Retrieve each line that contains the word "none" from the entries below.

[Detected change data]
*** Block opens ***

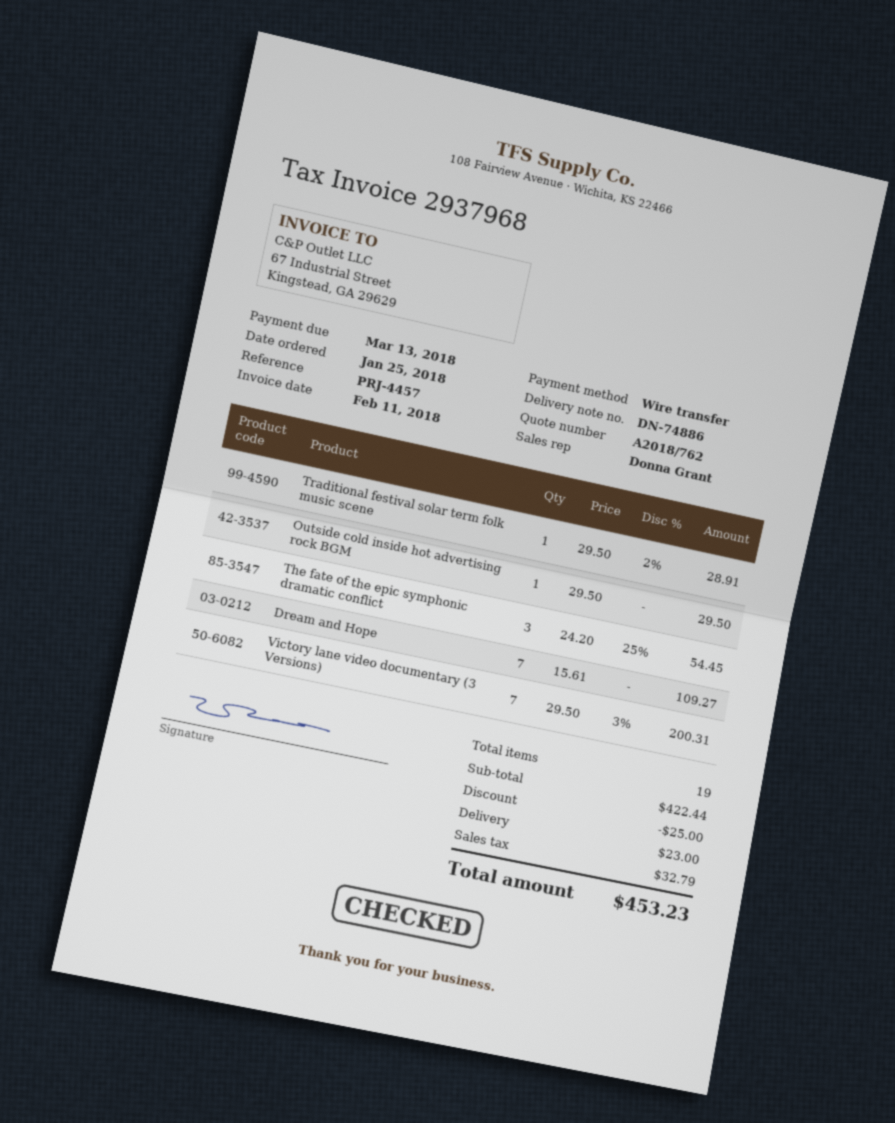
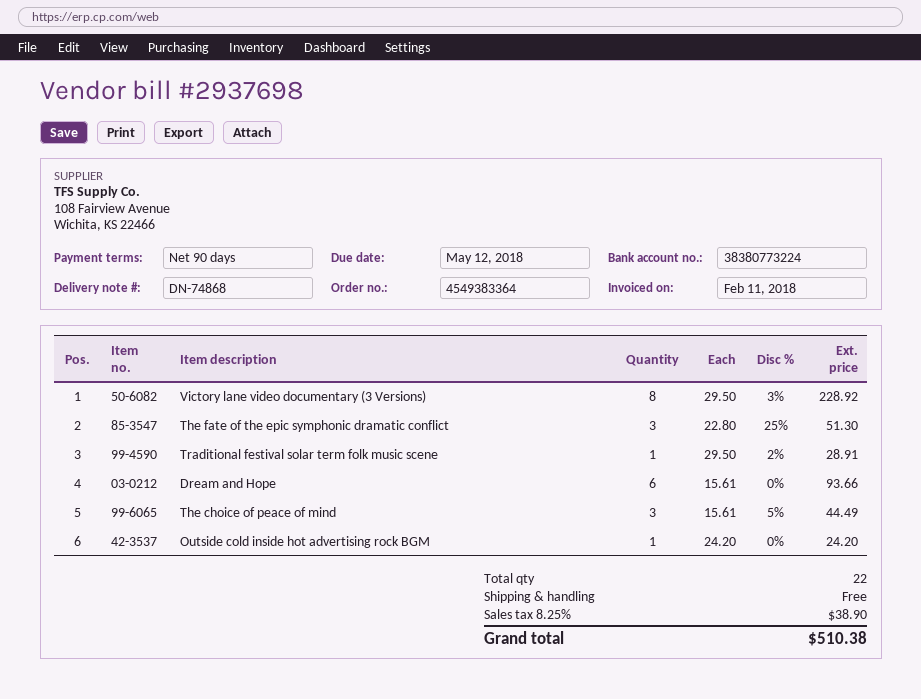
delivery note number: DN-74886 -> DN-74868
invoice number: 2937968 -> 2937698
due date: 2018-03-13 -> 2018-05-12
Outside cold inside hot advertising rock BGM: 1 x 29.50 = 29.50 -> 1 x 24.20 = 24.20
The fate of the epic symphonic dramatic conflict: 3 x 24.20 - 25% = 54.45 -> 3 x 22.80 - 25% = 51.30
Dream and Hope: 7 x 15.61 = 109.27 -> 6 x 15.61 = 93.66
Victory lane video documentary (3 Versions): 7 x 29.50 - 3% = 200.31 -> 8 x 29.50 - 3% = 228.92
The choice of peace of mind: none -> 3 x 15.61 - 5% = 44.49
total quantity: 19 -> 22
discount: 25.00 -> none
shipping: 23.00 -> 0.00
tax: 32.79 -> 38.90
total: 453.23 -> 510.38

*** Block closes ***
*** Block opens ***

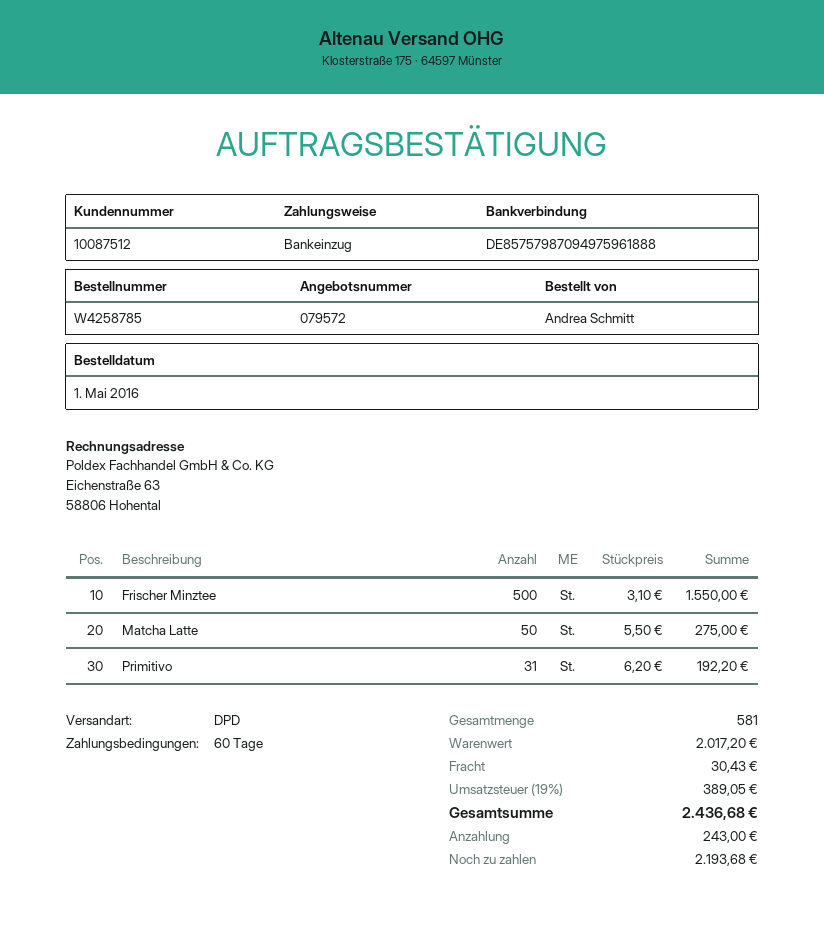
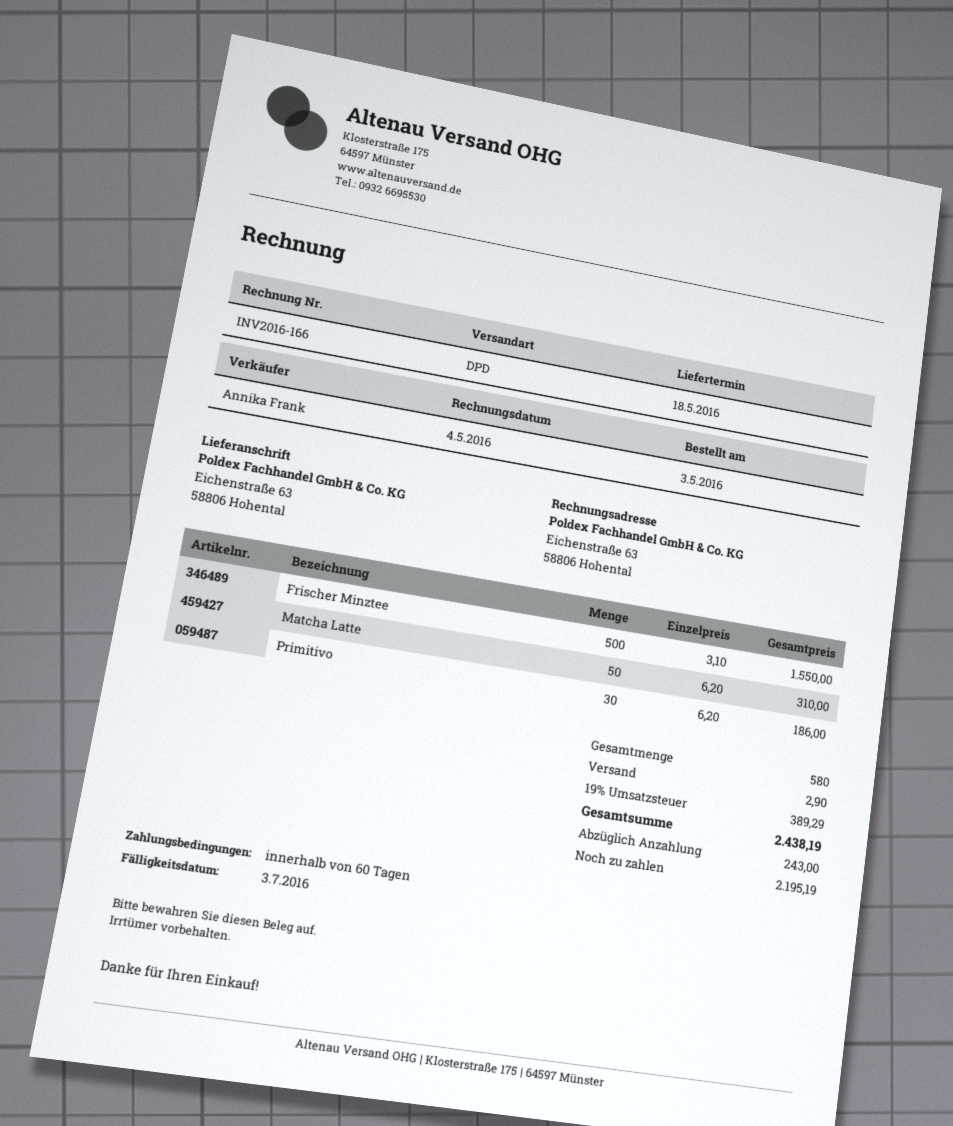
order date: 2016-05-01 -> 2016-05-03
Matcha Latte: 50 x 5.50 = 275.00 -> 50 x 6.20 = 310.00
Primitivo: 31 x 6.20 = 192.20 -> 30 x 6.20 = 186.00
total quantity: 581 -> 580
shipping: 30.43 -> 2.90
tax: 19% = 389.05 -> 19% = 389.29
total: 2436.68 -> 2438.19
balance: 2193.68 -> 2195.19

*** Block closes ***

Solution to the problem:
The choice of peace of mind: none -> 3 x 15.61 - 5% = 44.49
discount: 25.00 -> none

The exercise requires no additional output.